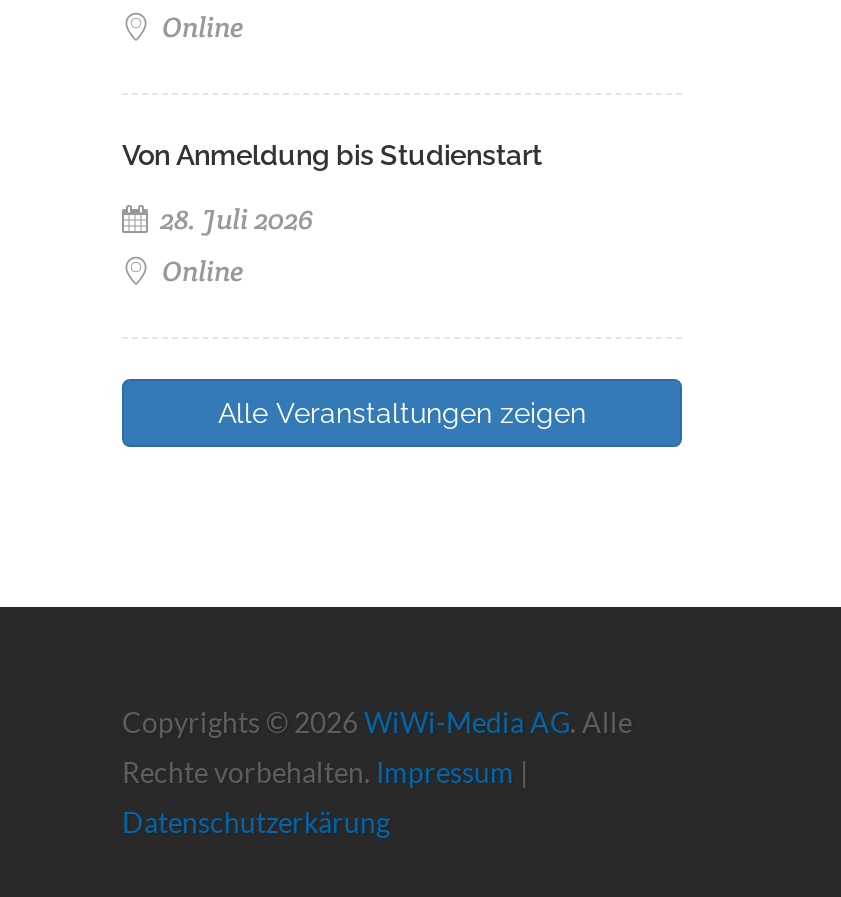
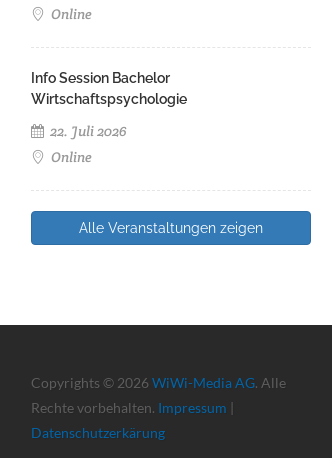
- Von Anmeldung bis Studienstart
+ Info Session Bachelor
+ Wirtschaftspsychologie

- 28. Juli 2026
+ 22. Juli 2026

§

What the task requires:
Write out all the entries again, word for word, and print no images.

Your response:
- Von Anmeldung bis Studienstart
+ Info Session Bachelor
+ Wirtschaftspsychologie

- 28. Juli 2026
+ 22. Juli 2026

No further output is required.